__BRIEF__
In the listing below, find the line with "text: もっと見る ->" and the line with "background: #ec4899 ->", then return them and every line between them exactly, minus the pictures.

__WORKING DATA__
[Start of section]
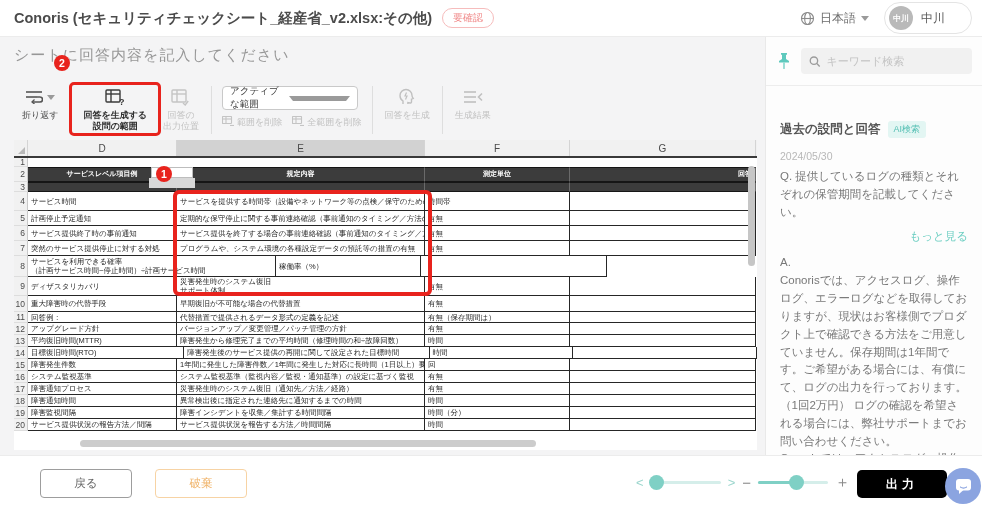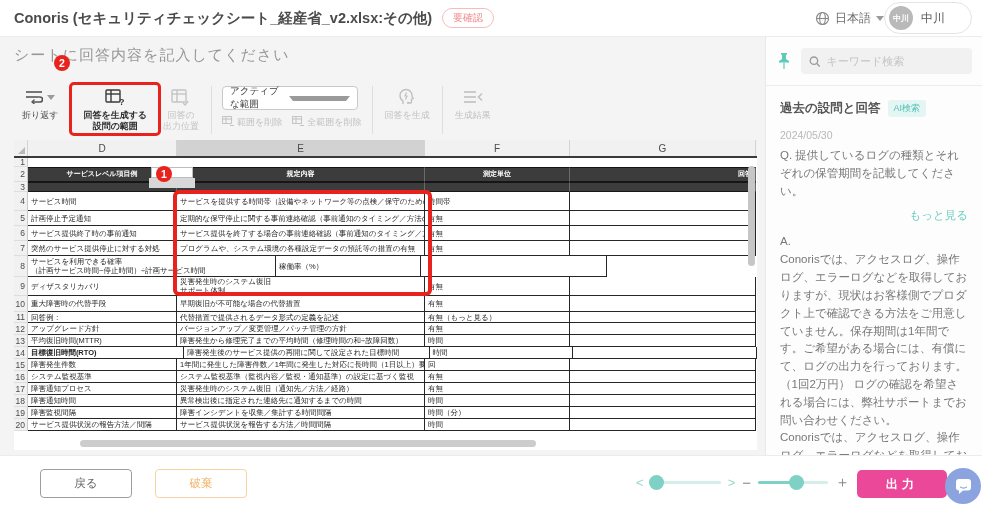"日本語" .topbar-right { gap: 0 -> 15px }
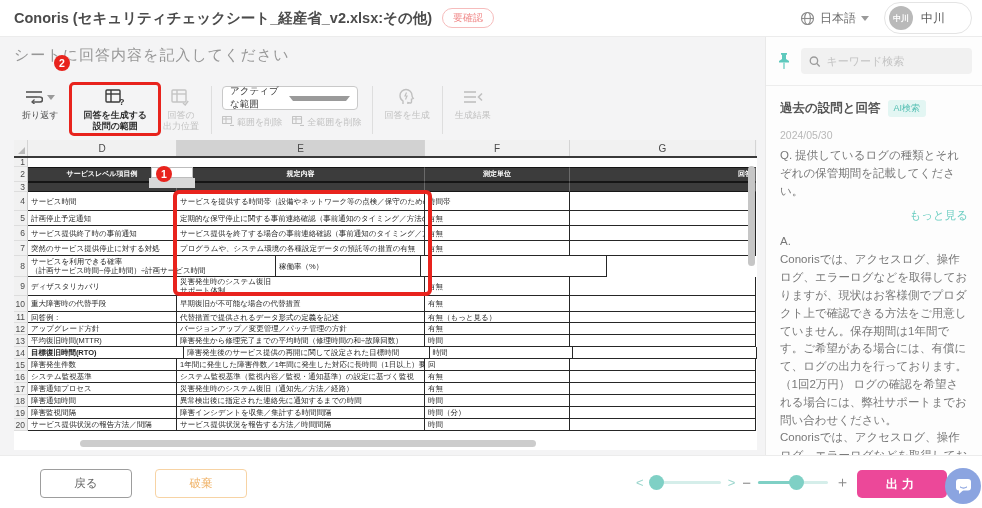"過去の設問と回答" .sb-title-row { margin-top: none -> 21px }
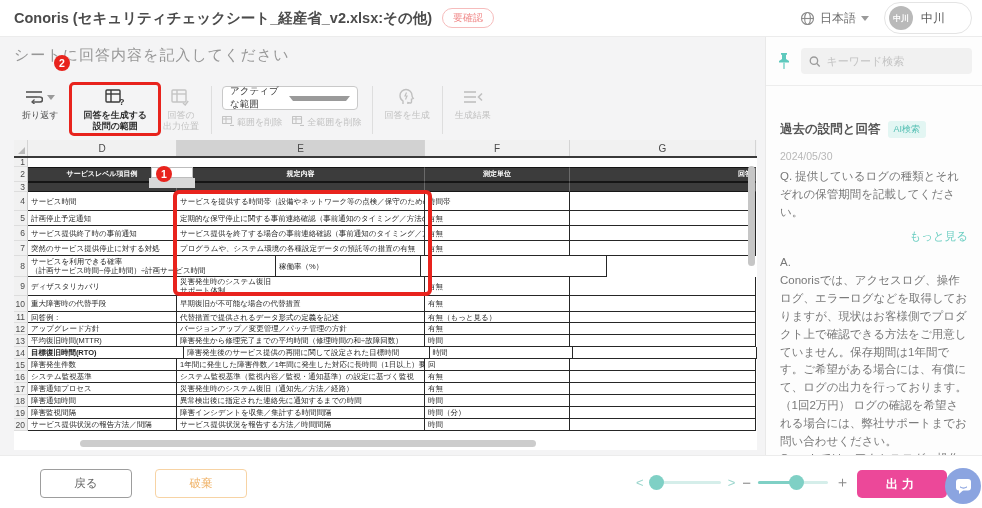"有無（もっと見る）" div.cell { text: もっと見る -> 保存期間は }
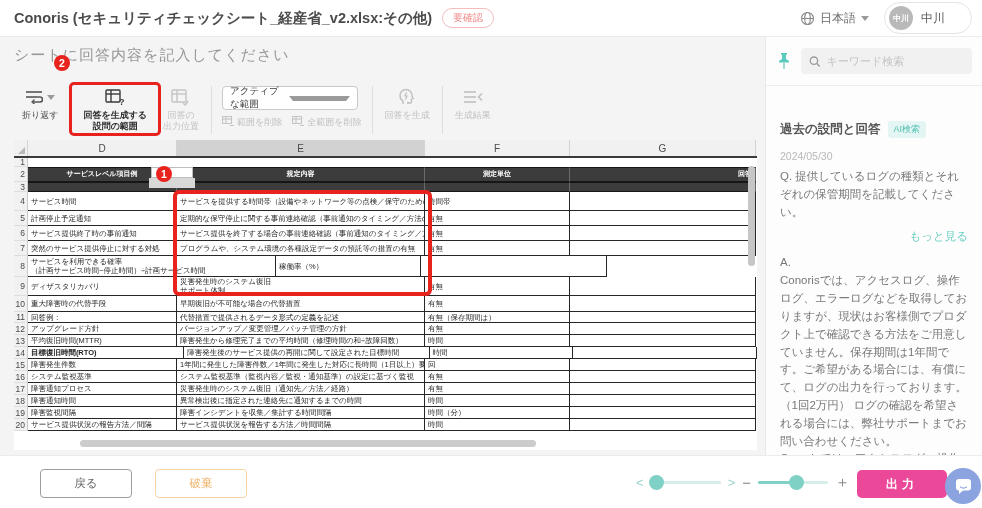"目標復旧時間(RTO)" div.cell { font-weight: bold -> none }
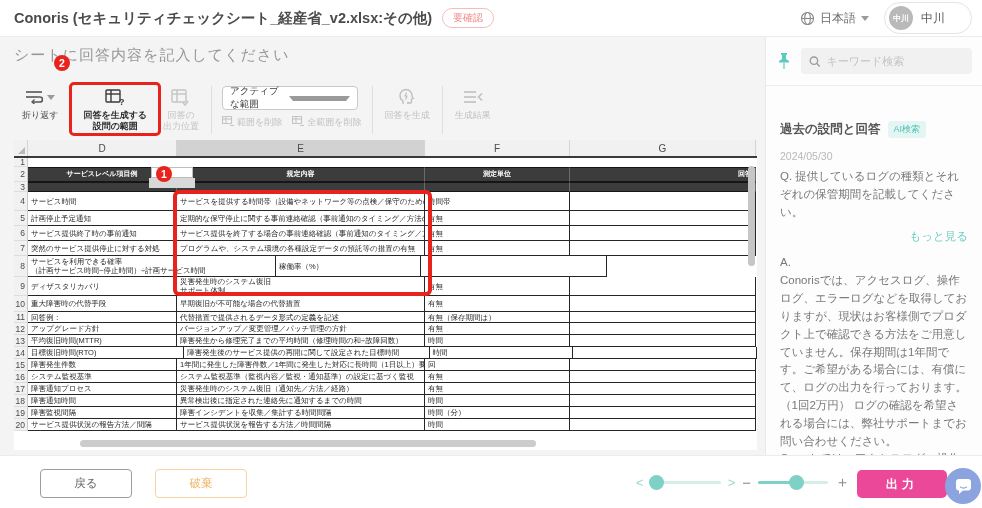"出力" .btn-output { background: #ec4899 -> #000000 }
[End of section]
[Start of section]
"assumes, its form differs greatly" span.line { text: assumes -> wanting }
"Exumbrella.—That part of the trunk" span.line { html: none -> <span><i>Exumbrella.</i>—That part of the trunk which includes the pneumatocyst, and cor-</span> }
[End of section]
[Start of section]
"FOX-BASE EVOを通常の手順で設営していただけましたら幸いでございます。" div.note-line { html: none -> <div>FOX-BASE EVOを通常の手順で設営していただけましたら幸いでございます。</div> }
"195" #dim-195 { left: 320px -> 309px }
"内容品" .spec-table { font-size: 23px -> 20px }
[End of section]
__TASK RESULT__
"有無（もっと見る）" div.cell { text: もっと見る -> 保存期間は }
"目標復旧時間(RTO)" div.cell { font-weight: bold -> none }
"出力" .btn-output { background: #ec4899 -> #000000 }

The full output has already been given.